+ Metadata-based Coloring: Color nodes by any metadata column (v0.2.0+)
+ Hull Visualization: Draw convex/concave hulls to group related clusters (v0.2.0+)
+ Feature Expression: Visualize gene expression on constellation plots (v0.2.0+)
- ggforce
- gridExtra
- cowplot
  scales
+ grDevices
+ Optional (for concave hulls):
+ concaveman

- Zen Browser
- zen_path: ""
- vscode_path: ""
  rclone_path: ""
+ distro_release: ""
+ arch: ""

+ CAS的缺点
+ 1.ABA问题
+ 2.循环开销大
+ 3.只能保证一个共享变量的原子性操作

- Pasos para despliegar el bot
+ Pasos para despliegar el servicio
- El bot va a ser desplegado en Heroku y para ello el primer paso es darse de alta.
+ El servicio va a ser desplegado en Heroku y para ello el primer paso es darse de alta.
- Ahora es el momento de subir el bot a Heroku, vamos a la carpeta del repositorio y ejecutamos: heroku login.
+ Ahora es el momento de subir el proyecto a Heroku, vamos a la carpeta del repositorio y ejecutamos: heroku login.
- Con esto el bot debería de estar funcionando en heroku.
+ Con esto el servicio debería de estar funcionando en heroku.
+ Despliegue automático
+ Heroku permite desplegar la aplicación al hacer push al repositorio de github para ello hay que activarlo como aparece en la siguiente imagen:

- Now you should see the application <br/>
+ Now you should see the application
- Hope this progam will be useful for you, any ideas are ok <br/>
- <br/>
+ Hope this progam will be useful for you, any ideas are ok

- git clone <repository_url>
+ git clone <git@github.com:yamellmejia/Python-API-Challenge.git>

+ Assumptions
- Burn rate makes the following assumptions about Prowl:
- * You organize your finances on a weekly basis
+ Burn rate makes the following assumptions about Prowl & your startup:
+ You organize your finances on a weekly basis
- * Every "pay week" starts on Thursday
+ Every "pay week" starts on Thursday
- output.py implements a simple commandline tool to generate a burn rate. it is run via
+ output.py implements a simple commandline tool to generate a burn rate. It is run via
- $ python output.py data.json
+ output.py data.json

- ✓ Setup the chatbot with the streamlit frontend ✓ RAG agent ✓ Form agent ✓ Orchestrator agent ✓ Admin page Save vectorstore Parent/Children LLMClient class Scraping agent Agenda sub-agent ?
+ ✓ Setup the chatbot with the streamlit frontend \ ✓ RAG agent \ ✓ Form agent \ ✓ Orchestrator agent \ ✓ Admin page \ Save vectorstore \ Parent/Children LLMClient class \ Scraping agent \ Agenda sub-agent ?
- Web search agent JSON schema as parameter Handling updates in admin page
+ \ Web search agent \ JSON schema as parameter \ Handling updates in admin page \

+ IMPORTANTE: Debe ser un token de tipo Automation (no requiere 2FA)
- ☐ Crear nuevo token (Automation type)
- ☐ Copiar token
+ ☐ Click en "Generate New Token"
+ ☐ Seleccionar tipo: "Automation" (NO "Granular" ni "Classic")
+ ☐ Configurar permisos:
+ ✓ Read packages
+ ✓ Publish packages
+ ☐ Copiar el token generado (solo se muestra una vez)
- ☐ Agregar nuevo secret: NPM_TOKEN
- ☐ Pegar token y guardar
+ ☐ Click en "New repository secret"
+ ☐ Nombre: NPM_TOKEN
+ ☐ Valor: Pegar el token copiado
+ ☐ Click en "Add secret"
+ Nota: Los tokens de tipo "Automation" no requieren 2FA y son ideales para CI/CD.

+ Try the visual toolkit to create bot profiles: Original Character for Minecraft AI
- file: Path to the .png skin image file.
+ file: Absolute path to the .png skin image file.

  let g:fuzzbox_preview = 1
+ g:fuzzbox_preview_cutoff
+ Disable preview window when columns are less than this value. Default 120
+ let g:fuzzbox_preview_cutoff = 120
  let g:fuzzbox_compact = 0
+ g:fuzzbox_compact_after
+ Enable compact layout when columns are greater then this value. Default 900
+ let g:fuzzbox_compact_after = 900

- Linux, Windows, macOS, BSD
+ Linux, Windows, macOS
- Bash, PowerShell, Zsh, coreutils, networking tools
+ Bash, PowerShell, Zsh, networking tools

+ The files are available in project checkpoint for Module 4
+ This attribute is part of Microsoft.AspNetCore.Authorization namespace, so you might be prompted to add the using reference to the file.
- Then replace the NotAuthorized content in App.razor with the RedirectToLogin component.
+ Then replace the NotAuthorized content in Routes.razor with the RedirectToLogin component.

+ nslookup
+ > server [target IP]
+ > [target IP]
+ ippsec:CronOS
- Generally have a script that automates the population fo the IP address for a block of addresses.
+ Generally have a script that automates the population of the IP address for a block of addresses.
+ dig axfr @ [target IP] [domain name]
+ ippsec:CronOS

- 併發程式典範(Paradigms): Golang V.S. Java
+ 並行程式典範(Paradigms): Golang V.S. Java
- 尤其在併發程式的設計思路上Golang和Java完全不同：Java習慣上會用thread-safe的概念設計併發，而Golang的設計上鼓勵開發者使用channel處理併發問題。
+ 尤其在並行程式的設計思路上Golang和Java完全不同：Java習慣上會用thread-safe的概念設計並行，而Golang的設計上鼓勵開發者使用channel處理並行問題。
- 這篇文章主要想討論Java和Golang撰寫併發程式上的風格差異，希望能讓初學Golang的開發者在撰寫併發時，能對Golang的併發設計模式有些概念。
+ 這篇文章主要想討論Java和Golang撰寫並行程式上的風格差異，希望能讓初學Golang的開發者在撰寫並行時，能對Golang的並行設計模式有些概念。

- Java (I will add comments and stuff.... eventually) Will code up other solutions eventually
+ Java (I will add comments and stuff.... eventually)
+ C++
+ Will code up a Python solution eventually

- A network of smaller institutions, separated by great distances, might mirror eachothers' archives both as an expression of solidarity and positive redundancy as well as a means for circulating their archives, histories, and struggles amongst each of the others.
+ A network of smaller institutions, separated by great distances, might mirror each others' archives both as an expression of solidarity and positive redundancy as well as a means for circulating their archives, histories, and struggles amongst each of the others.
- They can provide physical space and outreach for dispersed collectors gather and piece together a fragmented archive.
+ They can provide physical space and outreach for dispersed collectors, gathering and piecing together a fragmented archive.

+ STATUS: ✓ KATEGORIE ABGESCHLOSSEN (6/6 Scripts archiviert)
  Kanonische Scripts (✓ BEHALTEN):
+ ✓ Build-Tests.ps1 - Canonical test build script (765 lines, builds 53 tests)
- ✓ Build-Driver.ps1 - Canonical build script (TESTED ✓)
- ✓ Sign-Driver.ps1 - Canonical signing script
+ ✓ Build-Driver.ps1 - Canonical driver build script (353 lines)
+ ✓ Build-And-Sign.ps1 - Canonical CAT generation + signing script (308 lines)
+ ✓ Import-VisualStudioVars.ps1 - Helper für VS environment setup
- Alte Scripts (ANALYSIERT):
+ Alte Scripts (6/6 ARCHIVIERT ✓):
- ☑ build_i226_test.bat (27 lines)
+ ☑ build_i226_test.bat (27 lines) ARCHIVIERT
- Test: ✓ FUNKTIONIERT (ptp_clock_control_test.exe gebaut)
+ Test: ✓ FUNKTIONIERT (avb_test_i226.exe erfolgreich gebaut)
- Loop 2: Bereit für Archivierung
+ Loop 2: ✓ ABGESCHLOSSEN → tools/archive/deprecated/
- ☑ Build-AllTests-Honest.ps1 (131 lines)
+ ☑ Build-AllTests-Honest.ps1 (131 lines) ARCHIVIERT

WHAT THIS TASK INVOLVES
Every line above with the string "They" in it needs to be copied.

TASK ANSWER
- They can provide physical space and outreach for dispersed collectors gather and piece together a fragmented archive.
+ They can provide physical space and outreach for dispersed collectors, gathering and piecing together a fragmented archive.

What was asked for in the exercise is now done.